Fabric Preview Pricing Misconception

Edit : How many physical cores a service is using is considered an internal implementation, for example Snowflake don’t publish those numbers nor BigQuery, Redshift etc, for a simple reason those numbers may change when the vendor upgrade their compute layer, I am not asking for this information, I am mainly talking about the compute unit ( CU), which is a virtual unit like BigQuery Slot, today we don’t have this information for a lot of items, as a customer, I don’t think it is too much asking.

Introduction

One very confusing aspect of Fabric preview is that the usage pricing is not public yet, early adopters get confused when people ask for pricing, their reply, the pricing is public and they show this blog post with the pricing table 

The table shows you only the price for Every SKU and how much compute you will get, but it does not tell which size to use to support your workload, nor what’s the performance of the different Engines in Fabric

Just do a POC and see how it goes 

It is free in Preview, just do a POC and attach a free trial capacity, that’s a good way to learn how the system works, but today, it does not tell you how much compute it is using as the Workload for DWH and Dataflow Gen2 is not reported, for example, I built a  full end to end report in Fabric using Dataflow Gen2, OneLake and Direct Lake mode in PowerBI

It was a good exercise, I definitely learnt new skills, but I have no idea how much compute unit (CU) this solution will consume from my capacity, what’s reported here is only some items that show their usage data but not dataflow Gen2 ( some items like the default dataset should show 0 but that’s a bug, it is a preview after all)

Spark is the Good Guy 🙂

Spark Engine do report the usage from day 1, what you see is what you will get in the GA or even better (but not worst), same solution using Spark

I can say useful things about Spark performance because I can see the numbers, I know exactly how many compute unit (CU) it is using,  I don’t have the slightest idea about Dataflow Gen2 nor Fabric DWH.
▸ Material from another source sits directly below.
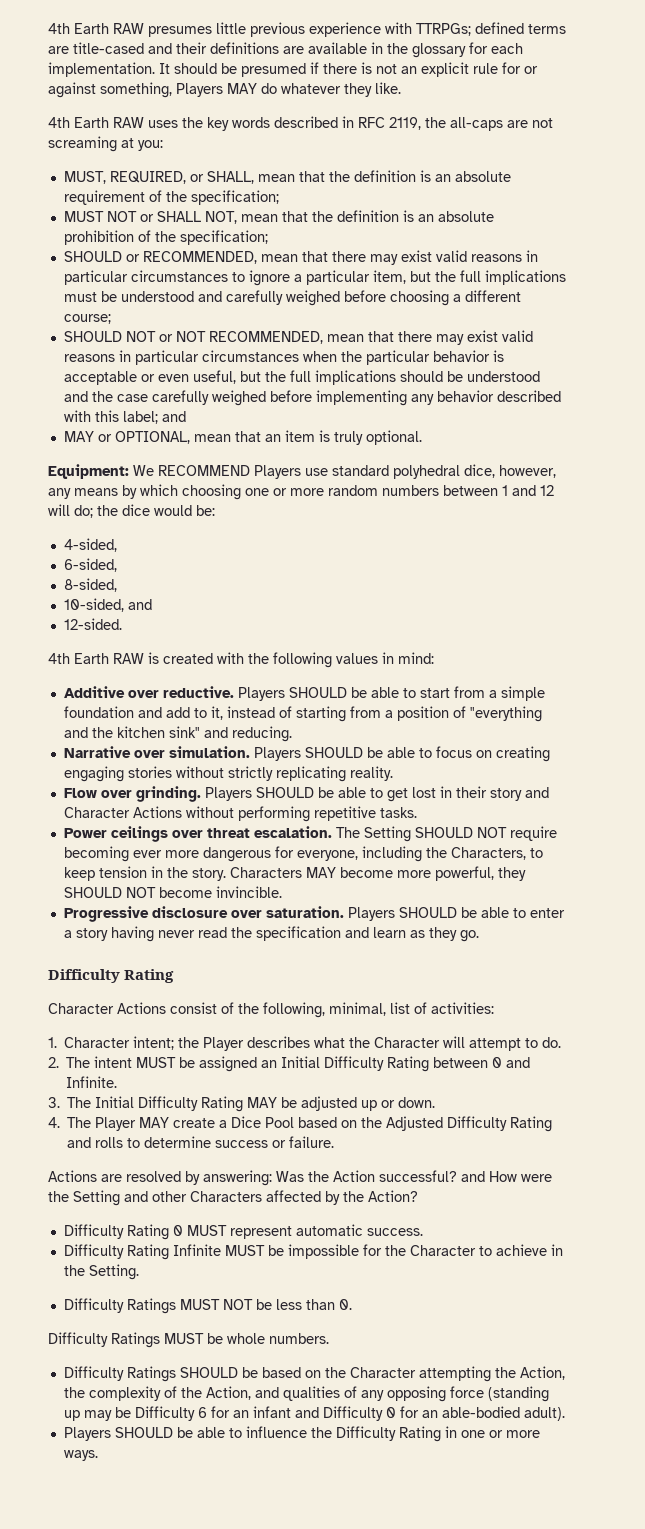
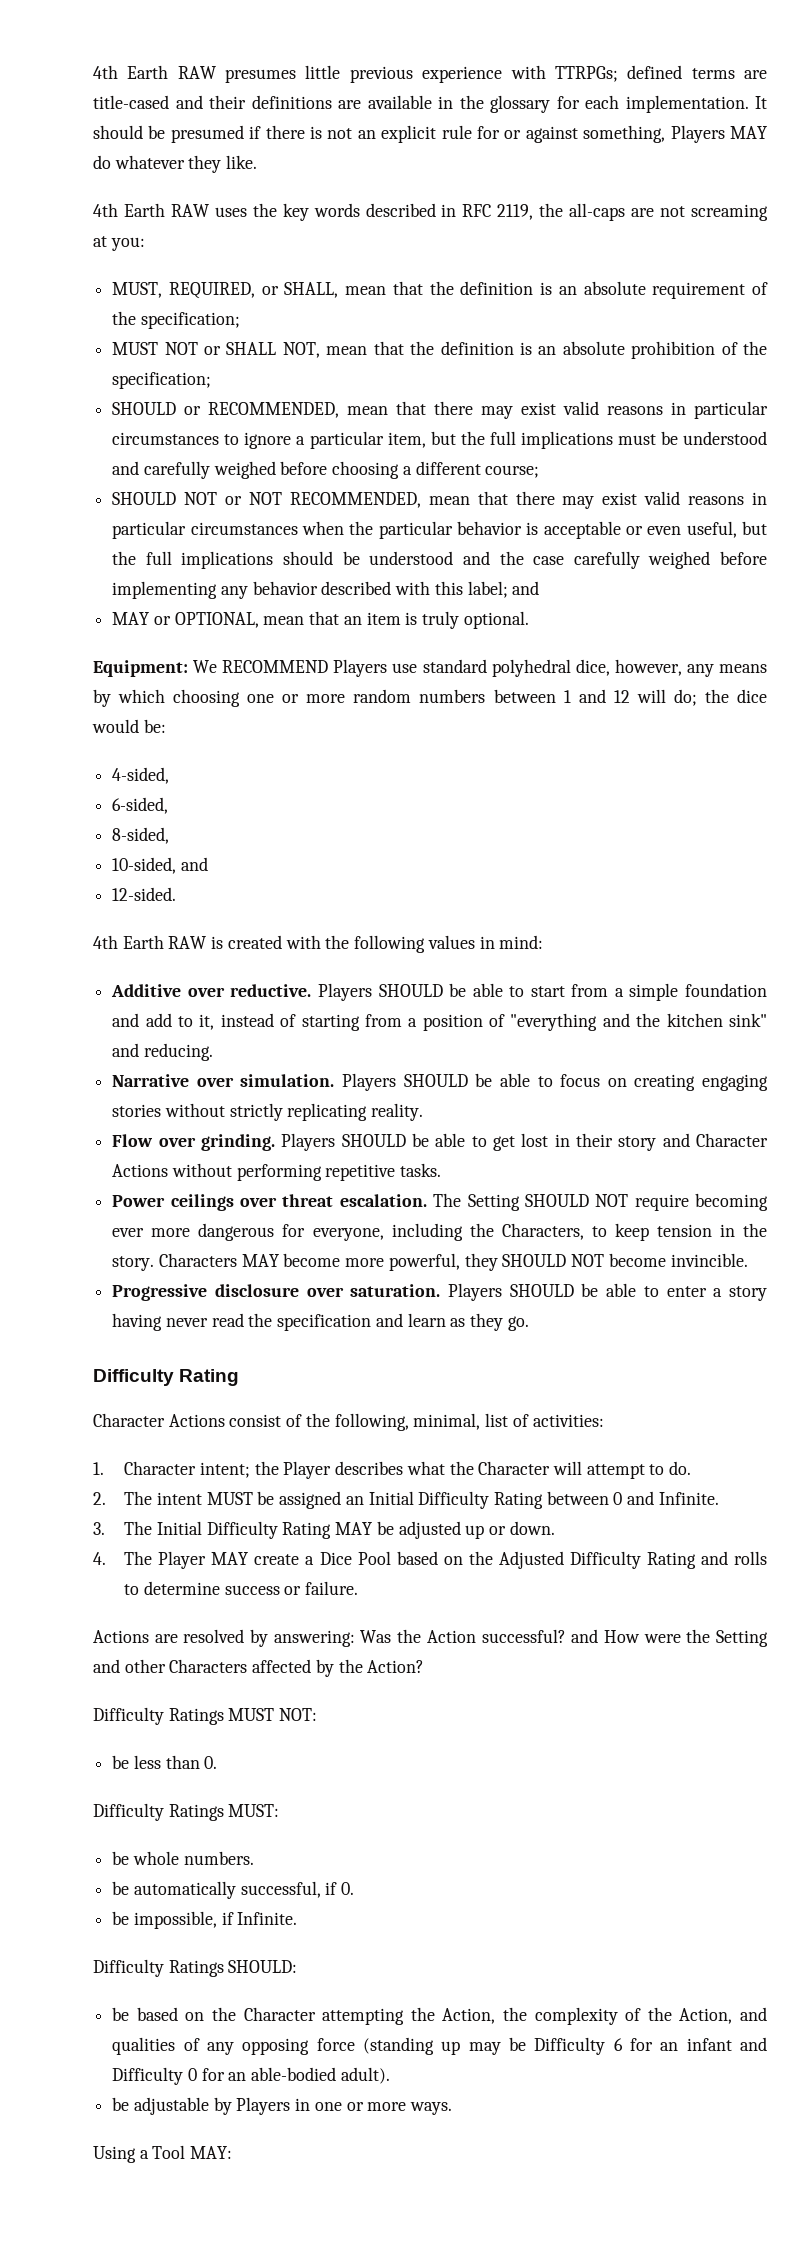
[63,1224,423,1240] [63,1244,563,1260] [63,1264,139,1280] [63,1298,253,1314] // Difficulty Rating 0 MUST represent automatic success. // Difficulty Rating Infinite MUST be impossible for the Character to achieve in the Setting. // Difficulty Ratings MUST NOT -> [93,1707,318,1725] // Difficulty Ratings MUST NOT: //
[164,1333,204,1344] MUST -> [228,1804,280,1817] MUST: //
[63,1366,238,1382] // Difficulty Ratings SHOULD -> [112,1881,355,1899] [112,1911,298,1929] [93,1959,298,1977] // be automatically successful, if 0. // be impossible, if Infinite. // Difficulty Ratings SHOULD: //
[63,1426,441,1442] Players SHOULD be able to influence the Difficulty Rating -> [112,2097,291,2115] be adjustable by Players
(98, 1455) none -> [93,2145,233,2163] // Using a Tool MAY:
Can we Talk about Fabric Performance ?

No, today we can’t, you simply can’t say anything meaningful about the performance if you can’t see the usage numbers, for example, I ran Query 1 of TPCH_SF10 ( that’s 60 million rows),  it took 1 second, that’s pretty good, is it performant though ? again I don’t know how many compute unit it is using.

What does it mean

I have mixed feeling about it, a charitable take, they are just fine tuning some numbers, another take, users can be a little bit uncomfortable  that 2 months in the public preview and no indication on the pricing is a bad sign, I don’t know and I don’t think it is useful to speculate, but if you are using fabric today in preview don’t assume this is the whole story, we will get the full picture only when we see all the usage information. 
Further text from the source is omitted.